**Exercise requirements**
Transcribe the whole listing without a single picture.

▬▬▬

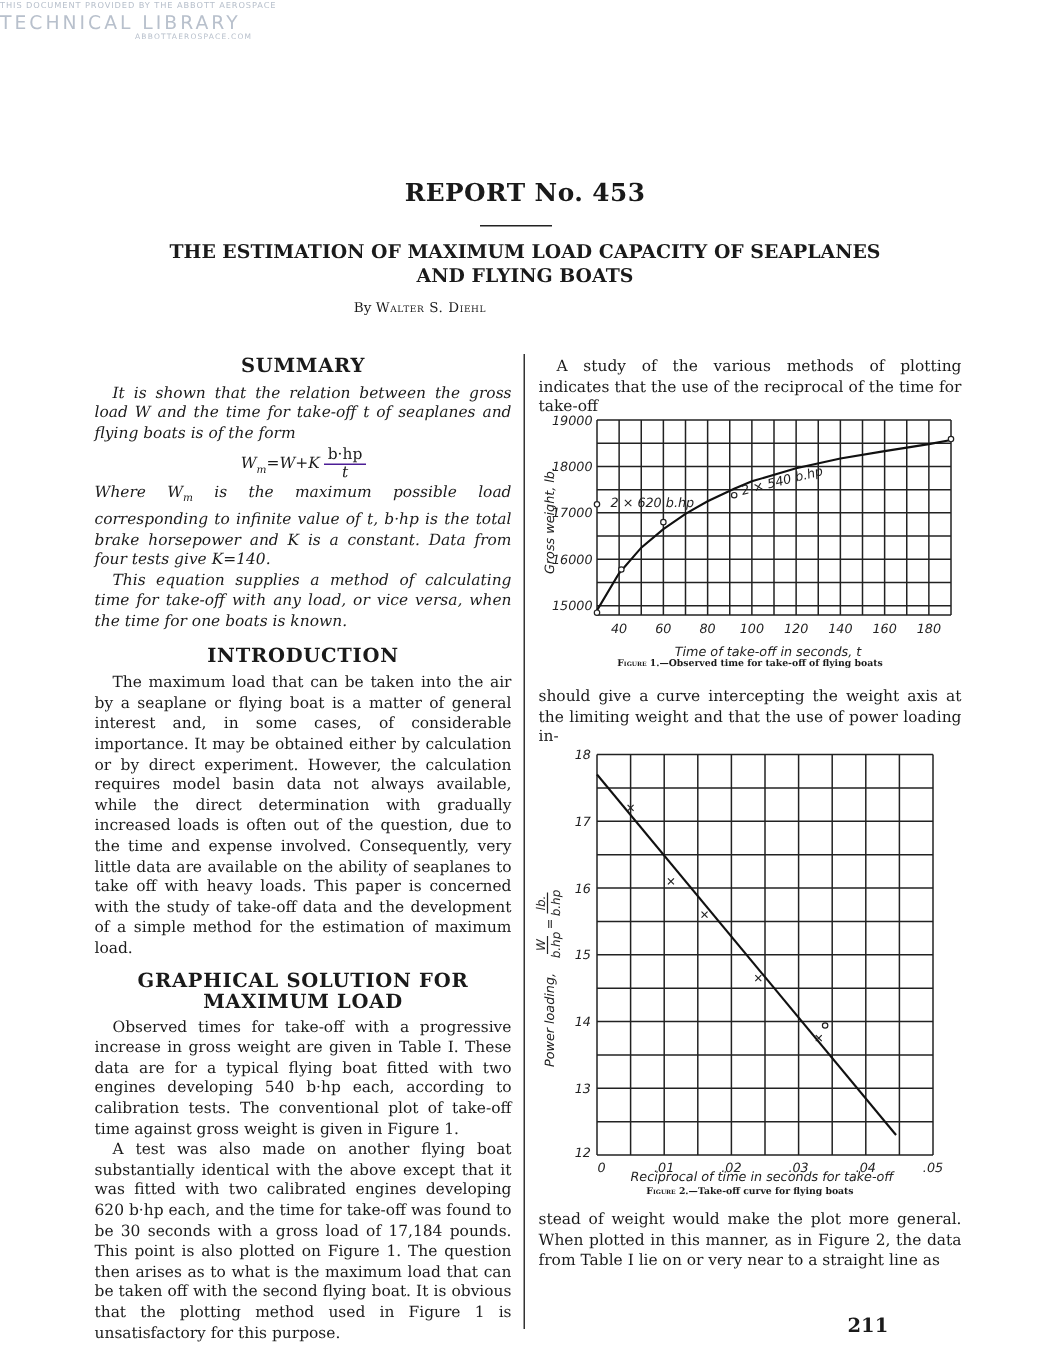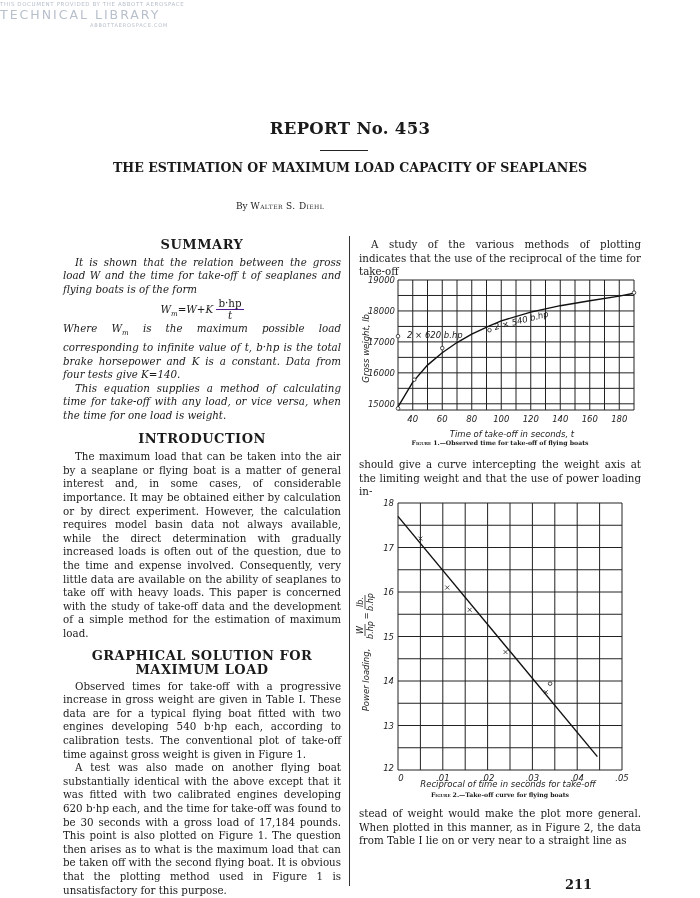--- a/index.html
+++ b/index.html
@@ -45,6 +45,7 @@
 <div class="abs title-rule"></div>
 <div class="abs title">
   <div>THE ESTIMATION OF MAXIMUM LOAD CAPACITY OF SEAPLANES</div>
+  <div>AND FLYING BOATS</div>
 </div>
 <div class="abs byline">
   <span>By</span>

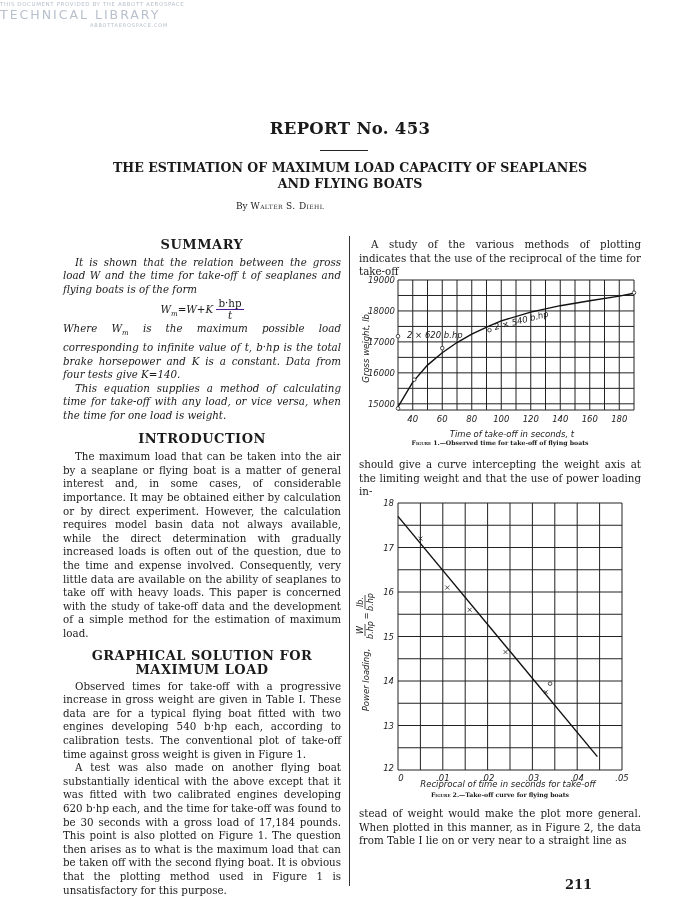--- a/index.html
+++ b/index.html
@@ -63,7 +63,7 @@
     </span>
   </div>
   <p class="italic" style="text-indent:0"><span>Where W</span><sub style="font-size:7px">m</sub><span> is the maximum possible load corresponding to infinite value of t, b·hp is the total brake horsepower and K is a constant.  Data from four tests give K=140.</span></p>
-  <p class="italic">This equation supplies a method of calculating time for take-off with any load, or vice versa, when the time for one load is weight.</p>
+  <p class="italic">This equation supplies a method of calculating time for take-off with any load, or vice versa, when the time for one boats is known.</p>
 
   <div class="heading" style="margin:9px 0 5px 0;">INTRODUCTION</div>
   <p>The maximum load that can be taken into the air by a seaplane or flying boat is a matter of general interest and, in some cases, of considerable importance.  It may be obtained either by calculation or by direct experiment.  However, the calculation requires model basin data not always available, while the direct determination with gradually increased loads is often out of the question, due to the time and expense involved. Consequently, very little data are available on the ability of seaplanes to take off with heavy loads. This paper is concerned with the study of take-off data and the development of a simple method for the estimation of maximum load.</p>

▬▬▬

**Exercise response**
--- a/index.html
+++ b/index.html
@@ -45,6 +45,7 @@
 <div class="abs title-rule"></div>
 <div class="abs title">
   <div>THE ESTIMATION OF MAXIMUM LOAD CAPACITY OF SEAPLANES</div>
+  <div>AND FLYING BOATS</div>
 </div>
 <div class="abs byline">
   <span>By</span>

--- a/index.html
+++ b/index.html
@@ -63,7 +63,7 @@
     </span>
   </div>
   <p class="italic" style="text-indent:0"><span>Where W</span><sub style="font-size:7px">m</sub><span> is the maximum possible load corresponding to infinite value of t, b·hp is the total brake horsepower and K is a constant.  Data from four tests give K=140.</span></p>
-  <p class="italic">This equation supplies a method of calculating time for take-off with any load, or vice versa, when the time for one load is weight.</p>
+  <p class="italic">This equation supplies a method of calculating time for take-off with any load, or vice versa, when the time for one boats is known.</p>
 
   <div class="heading" style="margin:9px 0 5px 0;">INTRODUCTION</div>
   <p>The maximum load that can be taken into the air by a seaplane or flying boat is a matter of general interest and, in some cases, of considerable importance.  It may be obtained either by calculation or by direct experiment.  However, the calculation requires model basin data not always available, while the direct determination with gradually increased loads is often out of the question, due to the time and expense involved. Consequently, very little data are available on the ability of seaplanes to take off with heavy loads. This paper is concerned with the study of take-off data and the development of a simple method for the estimation of maximum load.</p>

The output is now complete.